Bem… mais um da 17 de setembro. Com ele, ótimas lembranças sobre minha história. É neste dia que comemoro mais um ano de sala de aula, que agora somam sete anos de experiência. É uma data que muito significa para mim, uma vez que representa o aniversário do marco de quando descobri o que seria (até então) o maior ‘plot twist’ (como fala em português? – GIMENEZ, Luciana) da minha vida.
Aquele garoto novinho que só tinha feito uma prova para monitoria porque ouviu que uma colega de sala fazeria e – nerd que era – queria fazer também, por ser uma prova, acabou descobrindo o que se tornaria sua profissão e a paixão de sua vida. A partir daí, uma série de fatos contribuíriam para que eu estivesse, a cada dia, mais envolvido e engajado com a Educação. Fui um professor neste início, um professor mais à frente, um professor antes da Licenciatura, um professor durante a Licenciatura e sou um professor hoje, depois dela. Obviamente, nem tudo são flores; há momentos alegres e momentos não tão felizes, mas eles fazem parte. O magitério é um caminho complicado e requer paciência e devoção. Amo a sala de aula, e ninguém pode mudar isso. Eu não amo a sala de aula pelo espaço físico; pela língua inglesa, pela língua portuguesa ou pela redação; pelo saber. Eu amo a sala de aula pelo ser humano que está do outro lado e me ensina e me inspira, a cada dia, a ser um professor melhor, um ser humano melhor, um profissonal melhor; um educador, um eterno aprendiz; alguém com quem elx pode contar para aprender, ensinar, compartilhar, crescer e lutar.
Educar é um ato político, e educação é liberdade (palavras que devem ser usadas com muito cuidado nos dias de hoje, diante de tanta ignorância; segue ajuda para quem quer entender melhor).
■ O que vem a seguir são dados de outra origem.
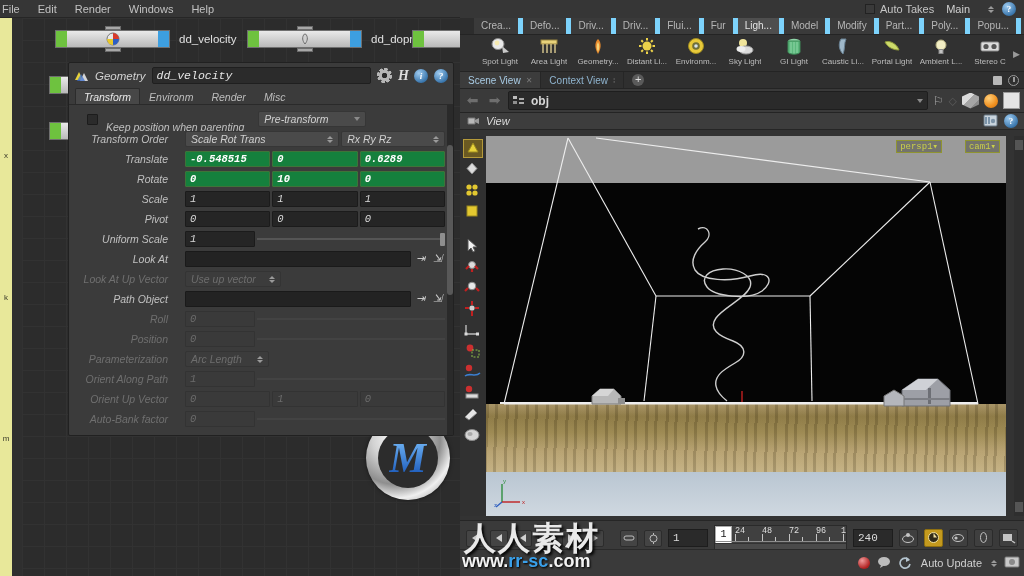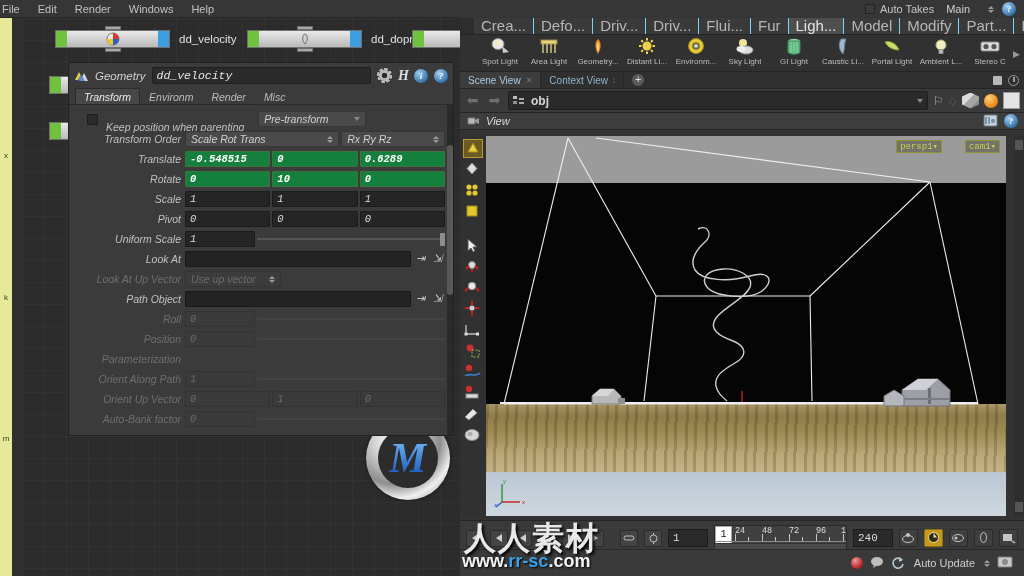--- a/index.html
+++ b/index.html
@@ -167,8 +167,8 @@
 
   .shelf-tabs { height:17px; background:#2d2d2d; display:flex; align-items:stretch;
       padding-left:14px; border-bottom:1px solid #242424; }
-  .shelf-tabs .st { padding:0 7px; font-size:15px; color:#b6b6b6; line-height:16px;
-      border-right:1px solid #7dd3fc; background:#3a3a3a; }
+  .shelf-tabs .st { padding:0 7px; font-size:10px; color:#b6b6b6; line-height:16px;
+      border-right:5px solid #7dd3fc; background:#3a3a3a; }
   .shelf-tabs .st.active { background:#4e4e4e; color:#e4e4e4; }
   .shelf-tabs .sp { flex:1; }
 

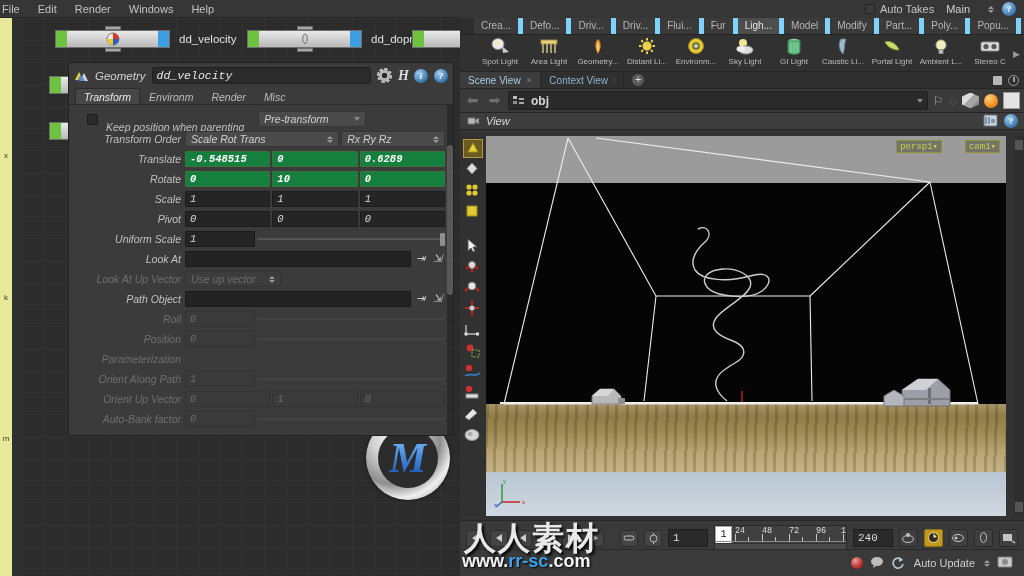--- a/index.html
+++ b/index.html
@@ -82,7 +82,7 @@
 
   .pbody { flex:1; padding:5px 8px 4px 4px; overflow:hidden; position:relative; }
   .prow { display:flex; align-items:center; height:18px; margin-bottom:2px; }
-  .plabel { width:112px; text-align:right; padding-right:4px; font-size:10.5px;
+  .plabel { width:112px; text-align:right; padding-right:17px; font-size:10.5px;
       color:#c0c0c0; white-space:nowrap; }
   .plabel.dim { color:#6f6f6f; }
   .fields { flex:1; display:flex; gap:2px; }

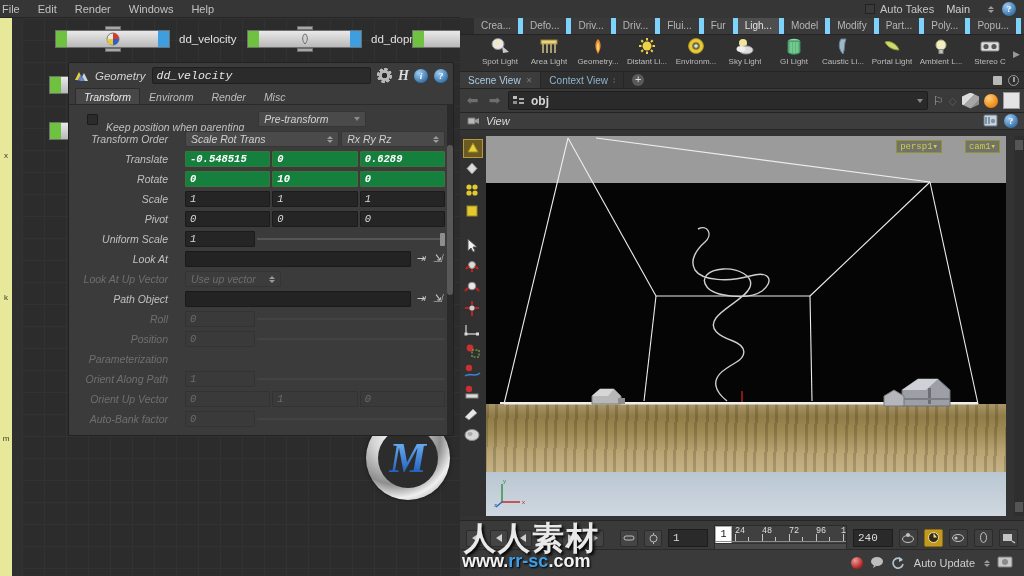--- a/index.html
+++ b/index.html
@@ -604,6 +604,16 @@
 
         <div class="prow">
           <div class="plabel dim">Parameterization</div>
+          <div class="fields">
+            <div class="combo dim" style="flex:0 0 84px">
+              <span>Arc Length</span>
+              <span class="spin">
+                  <i class="u"></i>
+                  <i class="d"></i>
+                </span>
+            </div>
+            <div style="flex:1"></div>
+          </div>
         </div>
 
         <div class="prow">

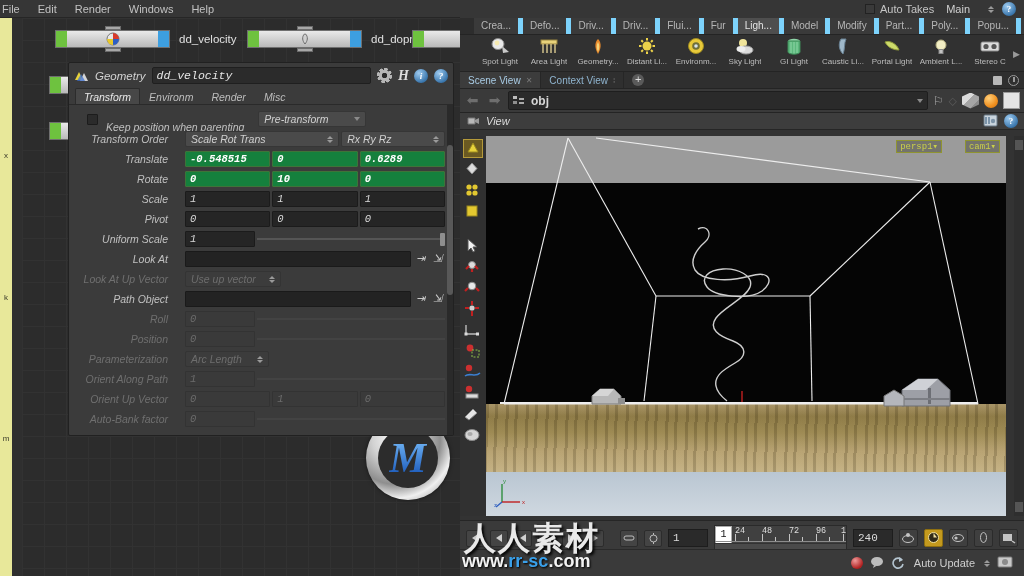--- a/index.html
+++ b/index.html
@@ -260,7 +260,7 @@
 
   .statusbar { position:absolute; left:0; bottom:0; width:564px; height:27px;
       background:#3a3a3a; border-top:1px solid #2a2a2a; display:flex; align-items:center;
-      justify-content:flex-end; gap:7px; padding-right:11px; }
+      justify-content:flex-end; gap:7px; padding-right:4px; }
   .statusbar .red { width:12px;height:12px;border-radius:50%;
       background:radial-gradient(circle at 35% 30%,#f09a9a,#b02020 70%); }
   .statusbar .au { font-size:11px; color:#cfcfcf; padding:0 2px; }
Eu queria que, somente durante um dia, as pessoas que não compreendem o organismo “sala de aula” por completo e não entendem a beleza e o poder da minha profissão pudessem passar um dia na minha pele: entender cada momento, presenciar cada instante que me faz ficar alegre, sentir cada arrepio que sinto, amar cada gesto me toca, admirar cada passo que meus alunos dão – de novo, não só como aprendizes, mas como seres humanos. Em tempos sombrios, como os que estamos vivendo – em todos os aspectos -, preciso aproveitar e clamar pela Educação libertadora que pregava Paulo Freire. Não vou ser utópico e dizer que, a partir do momento que a Educação melhorar (e vai, eu creio), todos nossos problemas estarão resolvidos. Porém, posso afirmar que é um passo grande e indispensável para vermos muitas das mudanças que queremos.
Concluindo, quero agradecer a Deus pelas oportunidades que tenho recebido ao longo de minha carreira; à minha família pelo incentivo e compreensão; aos meus amigos pelas palavras de encorajamento e consolo quando necessário; aos meus professores, instrutores e tutores pelas reflexões e ensinamentos; aos meus alunos e ex-alunos pelos ensinamentos e momentos vividos. A todos vocês que ajuda(ra)m a moldar o profissional que sou hoje: MUITO OBRIGADO! Eu não seria quem eu sou sem vocês.